Eventually, of course, the dust will settle.  Perhaps this process has begun with the collation of this information in the Afghan War Diaries.  It now remains for us to actually see beyond the fog of war … and to act appropriately.

– John Lucaites

crossposted at No Caption Needed.

  • black dog barking

    The results of seeding the wind, the harvest begins.

    Looks like a screenshot from a video game.

  • lytom

    Another US made disaster.
    Destruction of people, destruction of their land.
    Everything they touch turns to dust.
    No hearts are touched.
    Interesting that when the oil disaster strikes the US shore, the natives seem to be understanding the impact on them, yet when their money supports bringing disasters on Afghanistan, Iraq, Pakistan…their hearts are cold.

  • Tim Hetherington

    Among other things, WikiLeaks paints a picture of the precarious nature of US bases with the example of how one base called Camp Keating almost got overrun. Surprised? We’re not. We spent nearly a year off and on at a small outpost called Restrepo. The soldiers we were with often talked about the possibility of a catastrophic attack, and I was with US forces when their lines were overrun. The insurgents stripped weapons and ammunition from a dead American soldier and escaped. Two days later they nearly dragged off a wounded soldier alive. If you want another insight into the war which isn’t fragmented by the media or made piecemeal, then watch our movie Restrepo to see for yourself –

    • Michael Shaw

      Tim, thanks for weighing in. I’m sure the Pentagon and the Administration would say that we’ve abandoned “the Keating/Restrepo model” sending undermanned units into the roughest terrain to try and win over the locals but the fact is, we’ve not only burned too much time off the clock (you started shooting in ‘07, no?), but we’ve yet to demonstrate we can win hearts-and-minds (forget, all this Marjah/”government in a box” business) anywhere in the country under any model.
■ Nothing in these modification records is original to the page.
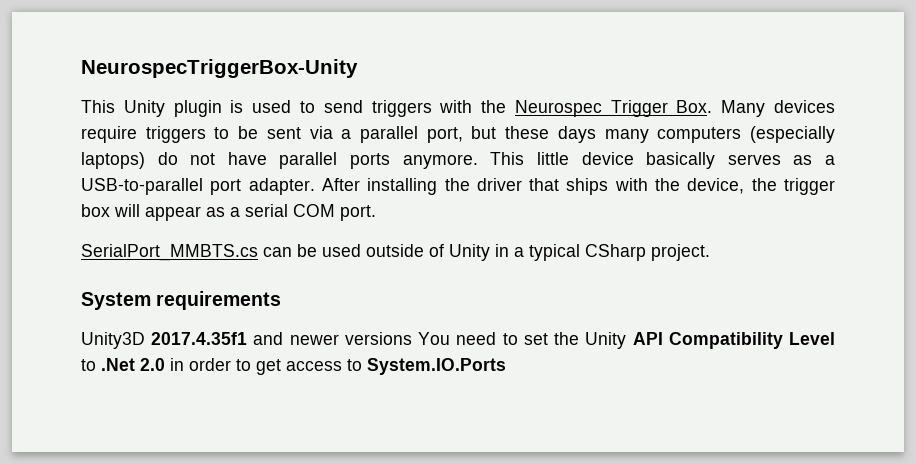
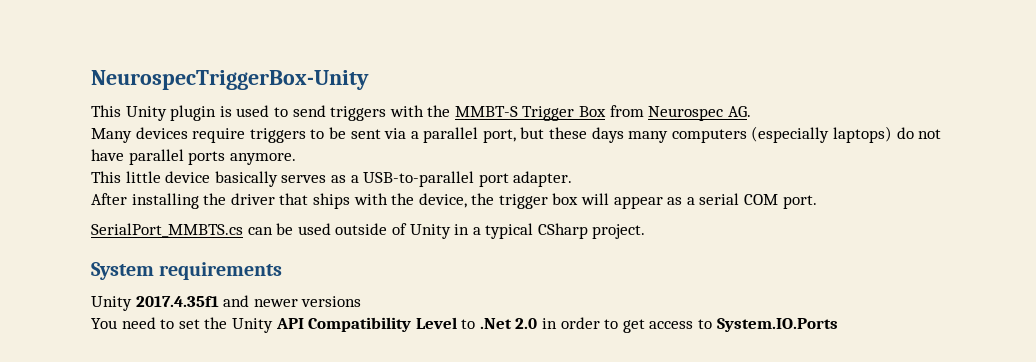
- This Unity plugin is used to send triggers with the Neurospec Trigger Box. Many devices require triggers to be sent via a parallel port, but these days many computers (especially laptops) do not have parallel ports anymore. This little device basically serves as a USB-to-parallel port adapter. After installing the driver that ships with the device, the trigger box will appear as a serial COM port.
+ This Unity plugin is used to send triggers with the MMBT-S Trigger Box from Neurospec AG.
+ Many devices require triggers to be sent via a parallel port, but these days many computers (especially laptops) do not have parallel ports anymore.
+ This little device basically serves as a USB-to-parallel port adapter.
+ After installing the driver that ships with the device, the trigger box will appear as a serial COM port.
- Unity3D 2017.4.35f1 and newer versions You need to set the Unity API Compatibility Level to .Net 2.0 in order to get access to System.IO.Ports
+ Unity 2017.4.35f1 and newer versions
+ You need to set the Unity API Compatibility Level to .Net 2.0 in order to get access to System.IO.Ports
      To the extent Restropo (the movie) made this grindingly obvious, I appreciated seeing it.

  • cmac

    “Although it began in the shadow of our occupation in Iraq, our presence in Afghanistan now marks the single longest military expedition in US history—bar none: World War I, World War II, Korea, Vietnam … you name it.”

    What am I missing? You seem to say that the war in Afghanistan began after the war in Iraq. This is backwards. We attacked Afghanistan in October of 2001. We did not invade Iraq until March of 2003.

    • Lucaites

      Fair enough. My point–admittedly misspoken–was to suggest that for much of the past ten years the war in Afghanistan has been something of a secondary consideration to the war in Iraq. While it preceded it in real time, as you point out, it nevertheless operated in its shadow for much of the time. And the point remains, it is the longest war in US history, without peer and without an end in sight.

  • cmac

    Ah. That’s what I was missing. Yes, I agree. It was the Forgotten War for the longest time – too long, as any chance that it might actually have served to improve the lives of the Afghan people, who have suffered under the intolerant thumb of the Taliban for decades now, seems to have passed us all by.

  • Lucaites

    That it has. But let’s not make the mistake of assuming that we actually got into the war because we were worried about the oppression of the Afghan people. We may or may not have made their lives better–I think that is probably open to question, though I’m in no position to judge one way or the other–but clearly our real motivations were much different.

    • cmac

      Yes, they were. The intention was to drive the Taliban out and thus to deprive Al Qaeda of its safe harbor. The improvement in the lives of the Afghan people was an unintended but welcome side effect. We’ll never know now things might have turned out had we jumped in with reconstruction aid right from the beginning.

      The Taliban really are nothing but arrogant thugs. The Afghan people hate them, but they fear them more.

  • John Lucaites

    Exactly. The point was to drive the Taliban out to undermine Al Quaeda. Any
    effect it had on undermining the oppression of Afghani people was clearly
    a side effect. It was not an intended goal.